In recent months, state lawmakers and education policymakers have waded into the ongoing debate over how to teach the nation’s complicated history—and make sense of its present.
A slate of new bills proposed by Republican legislators this session attempt to regulate how teachers can discuss racism, sexism, and issues of equality and justice in the classroom. And some state boards of education have adopted rules that would similarly dictate teachers’ practice.
Many of these lawmakers say their proposals are designed to keep critical race theory out of schools. The academic framework, created by legal scholars in the 1970s and 80s, posits that racism isn’t just the product of individual bias—but embedded in legal systems and policies.
As of July 15, 26 states have introduced bills or taken other steps that would restrict teaching critical race theory or limit how teachers can discuss racism and sexism, according to an Education Week analysis. Eleven states have enacted these bans, either through legislation or other avenues.
Over the past year, the idea of critical race theory has become a political flashpoint. While in office, former President Donald Trump pushed for “patriotic education” and accused teachers who discussed racism and bias with students of “left-wing indoctrination.” Last fall, he issued an executive order banning certain types of diversity training for federal employees. Seventeen of the state bills recently introduced use language from this order.

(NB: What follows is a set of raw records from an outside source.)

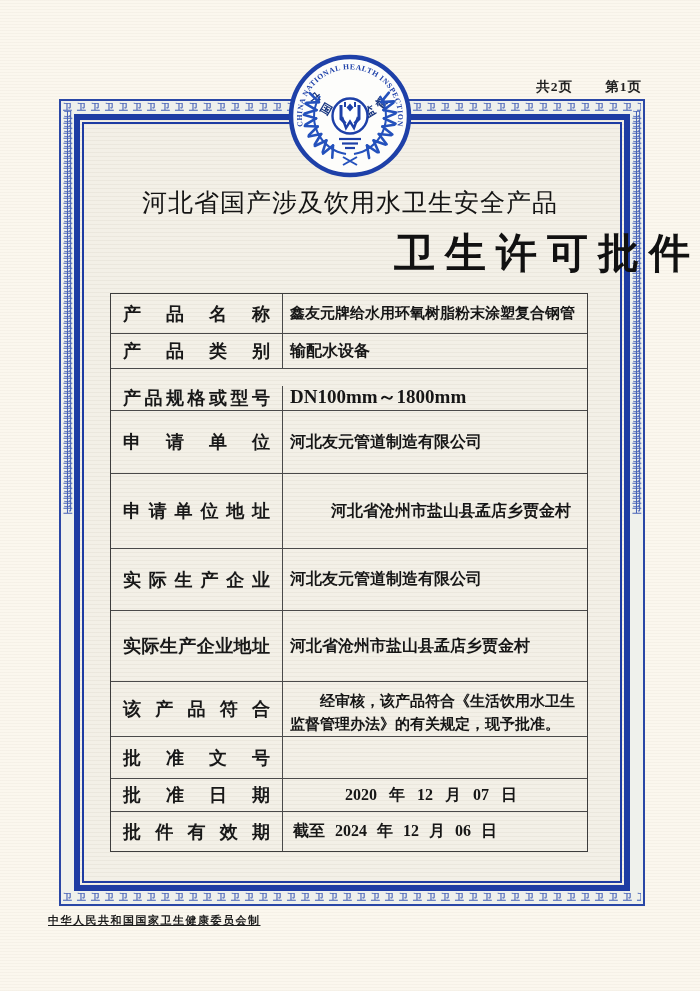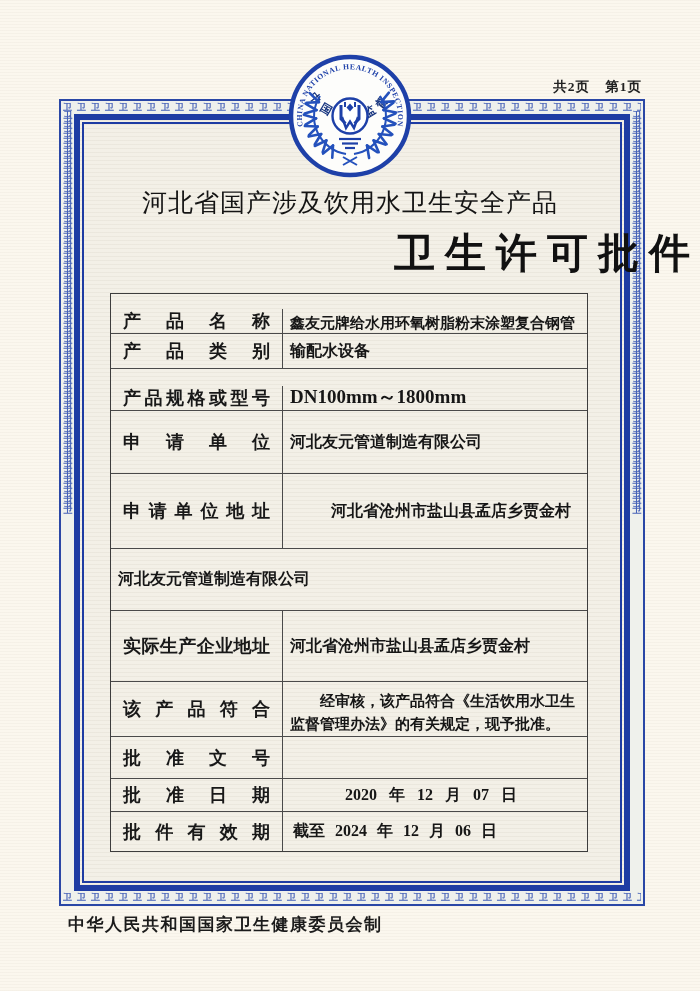--- a/index.html
+++ b/index.html
@@ -15,21 +15,21 @@
       repeating-linear-gradient(0deg, rgba(170,160,145,0.07) 0 1px, transparent 1px 3px),
       #fbf7ee;
   }
 
   
   .pageinfo {
     position:absolute; top:78px; right:58px;
     font-size:13.5px; font-weight:bold; letter-spacing:1px;
     color:#222;
   }
-  .pageinfo span { margin-left:11px;text-align:center; }
+  .pageinfo span { margin-left:28px;text-align:center; }
 
   
   .frame {
     position:absolute; left:59px; top:99px; width:586px; height:807px;
     border:2px solid #2a47a6;
     background:#eff1ec;
   }
   .frame-inner {
     position:absolute; inset:13px;
     border:6px solid #1e3ca3;
@@ -89,22 +89,22 @@
   .v-product  { font-size:15px; letter-spacing:0; }
   .v-spec     { font-size:19px; font-family:"Liberation Serif",serif; }
   .v-conclusion { font-size:15px; font-weight:bold; display:block; padding-top:8px;
                   white-space:pre-line; text-indent:2em; line-height:1.55; }
   .v-docno    { white-space:pre; font-size:15.5px; padding-left:14px; }
   .v-date     { padding-left:62px; word-spacing:8px; }
   .v-expiry   { padding-left:10px; word-spacing:6px; }
 
   
   .footer {
-    position:absolute; left:68px; top:913px;
-    font-size:17px; font-weight:bold; letter-spacing:1.5px; color:#1b1b1b;
+    position:absolute; left:48px; top:913px;
+    font-size:11px; font-weight:bold; letter-spacing:1.5px; color:#1b1b1b;text-decoration:underline;
   }
 </style>
 </head>
 <body>
 
 <div class="page">
 
   <div class="pageinfo">
     <span>共2页</span>
     <span>第1页</span>
@@ -168,21 +168,21 @@
       <path d="M-9,-11 L-9,3 L-4.5,7.5" stroke="#1e40a8" stroke-width="3" fill="none"></path>
       <path d="M9,-11 L9,3 L4.5,7.5" stroke="#1e40a8" stroke-width="3" fill="none"></path>
       <path d="M-8,1 L-4,12 L0,5.5 L4,12 L8,1" stroke="#1e40a8" stroke-width="2.4" fill="none"></path>
     </g>
   </svg>
 
   <div class="title1">河北省国产涉及饮用水卫生安全产品</div>
   <div class="title2">卫生许可批件</div>
 
   <div class="cert-table">
-    <div class="row" style="height:40px;align-items:flex-end;">
+    <div class="row" style="height:40px;">
       <div class="cell-label">
           <div>产品名称</div>
         </div>
       <div class="cell-value v-product">鑫友元牌给水用环氧树脂粉末涂塑复合钢管</div>
     </div>
     <div class="row" style="height:35px;">
       <div class="cell-label">
           <div>产品类别</div>
         </div>
       <div class="cell-value">输配水设备</div>
@@ -199,20 +199,23 @@
         </div>
       <div class="cell-value">河北友元管道制造有限公司</div>
     </div>
     <div class="row" style="height:75px;gap:41px;">
       <div class="cell-label">
           <div>申请单位地址</div>
         </div>
       <div class="cell-value">河北省沧州市盐山县孟店乡贾金村</div>
     </div>
     <div class="row" style="height:62px;">
+      <div class="cell-label">
+          <div>实际生产企业</div>
+        </div>
       <div class="cell-value">河北友元管道制造有限公司</div>
     </div>
     <div class="row" style="height:71px;">
       <div class="cell-label">
           <div>实际生产企业地址</div>
         </div>
       <div class="cell-value">河北省沧州市盐山县孟店乡贾金村</div>
     </div>
     <div class="row" style="height:55px;">
       <div class="cell-label">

The topic has seen continued attention at the national level, as well:
In June, Republicans in Congress introduced legislation that would cut federal funding for schools that use lessons based on the 1619 Project, a New York Times series that reframes United States history by centering the enduring effects of slavery.
Later that month, Rep. Glenn Grothman, a Republican from Wisconsin, introduced a bill that would dictate how D.C. public school teachers can discuss racism and sexism.

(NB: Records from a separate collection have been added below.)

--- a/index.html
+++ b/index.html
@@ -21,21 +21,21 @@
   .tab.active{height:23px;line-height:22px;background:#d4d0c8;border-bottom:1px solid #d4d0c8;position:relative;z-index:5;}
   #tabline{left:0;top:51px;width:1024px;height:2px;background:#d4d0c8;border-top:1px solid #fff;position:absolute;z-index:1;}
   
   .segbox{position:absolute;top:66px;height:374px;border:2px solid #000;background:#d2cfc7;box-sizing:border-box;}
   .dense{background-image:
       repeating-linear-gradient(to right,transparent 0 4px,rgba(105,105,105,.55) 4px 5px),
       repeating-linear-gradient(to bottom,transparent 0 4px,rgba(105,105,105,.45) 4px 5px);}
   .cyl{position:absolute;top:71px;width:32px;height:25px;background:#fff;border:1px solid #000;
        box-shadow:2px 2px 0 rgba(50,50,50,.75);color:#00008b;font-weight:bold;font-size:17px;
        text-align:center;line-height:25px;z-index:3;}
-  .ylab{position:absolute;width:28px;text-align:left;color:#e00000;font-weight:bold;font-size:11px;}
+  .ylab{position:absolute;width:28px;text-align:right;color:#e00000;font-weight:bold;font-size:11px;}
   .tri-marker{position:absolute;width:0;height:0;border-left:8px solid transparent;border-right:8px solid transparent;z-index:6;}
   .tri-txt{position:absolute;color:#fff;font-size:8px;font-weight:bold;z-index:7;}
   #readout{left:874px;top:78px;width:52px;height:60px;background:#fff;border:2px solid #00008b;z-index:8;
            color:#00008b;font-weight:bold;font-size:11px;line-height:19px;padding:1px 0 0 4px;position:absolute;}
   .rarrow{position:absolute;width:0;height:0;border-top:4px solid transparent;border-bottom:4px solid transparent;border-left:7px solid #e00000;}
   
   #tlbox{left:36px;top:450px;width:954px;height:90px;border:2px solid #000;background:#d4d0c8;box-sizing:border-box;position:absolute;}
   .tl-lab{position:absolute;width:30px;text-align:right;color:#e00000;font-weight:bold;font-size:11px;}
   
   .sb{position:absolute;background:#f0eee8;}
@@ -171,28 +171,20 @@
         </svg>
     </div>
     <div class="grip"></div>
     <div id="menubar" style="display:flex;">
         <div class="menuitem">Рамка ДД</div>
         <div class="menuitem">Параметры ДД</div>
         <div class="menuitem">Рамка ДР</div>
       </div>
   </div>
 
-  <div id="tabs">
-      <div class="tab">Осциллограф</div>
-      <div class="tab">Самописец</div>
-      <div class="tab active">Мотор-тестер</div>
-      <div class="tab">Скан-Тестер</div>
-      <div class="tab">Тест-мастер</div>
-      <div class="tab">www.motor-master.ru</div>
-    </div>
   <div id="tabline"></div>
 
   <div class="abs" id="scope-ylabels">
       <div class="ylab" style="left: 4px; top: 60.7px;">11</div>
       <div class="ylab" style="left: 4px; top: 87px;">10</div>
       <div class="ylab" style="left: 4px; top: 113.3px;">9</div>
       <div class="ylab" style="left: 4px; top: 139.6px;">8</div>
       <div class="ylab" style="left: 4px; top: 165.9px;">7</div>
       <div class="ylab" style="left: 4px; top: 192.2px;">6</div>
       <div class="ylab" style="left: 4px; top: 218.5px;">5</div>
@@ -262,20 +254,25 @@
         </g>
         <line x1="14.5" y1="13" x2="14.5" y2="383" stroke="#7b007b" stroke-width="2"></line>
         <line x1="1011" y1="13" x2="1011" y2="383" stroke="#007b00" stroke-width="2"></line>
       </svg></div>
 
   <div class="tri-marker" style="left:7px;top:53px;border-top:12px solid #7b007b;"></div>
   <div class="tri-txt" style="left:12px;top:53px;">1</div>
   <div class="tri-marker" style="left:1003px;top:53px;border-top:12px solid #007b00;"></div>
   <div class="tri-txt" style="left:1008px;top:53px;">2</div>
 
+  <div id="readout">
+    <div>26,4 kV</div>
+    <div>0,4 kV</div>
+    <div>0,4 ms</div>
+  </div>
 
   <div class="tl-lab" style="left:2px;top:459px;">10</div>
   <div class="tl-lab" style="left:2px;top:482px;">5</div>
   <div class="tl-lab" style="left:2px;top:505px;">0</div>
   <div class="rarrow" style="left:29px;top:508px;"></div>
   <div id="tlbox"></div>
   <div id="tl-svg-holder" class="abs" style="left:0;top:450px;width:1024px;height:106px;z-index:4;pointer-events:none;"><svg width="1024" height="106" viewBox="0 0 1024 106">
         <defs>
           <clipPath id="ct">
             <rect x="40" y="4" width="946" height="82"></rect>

In July, Rep. Vicky Hartzler, a Missouri Republican, proposed legislation that would prohibit the teaching of critical race theory in schools operated by the Department of Defense Education Activity.
Lawmakers who have authored these bills claim that teachers have adopted the tenets of critical race theory, and are teaching about race, gender, and identity in ways that sow division among students. But opponents claim that such legislation will stifle discussion of how racism and sexism have shaped the country’s past and continue to affect social, political, and economic systems. Some administrators have already said laws like these would halt their efforts to root out racism in schools. And scholars of critical race theory have argued that the laws mischaracterize the framework.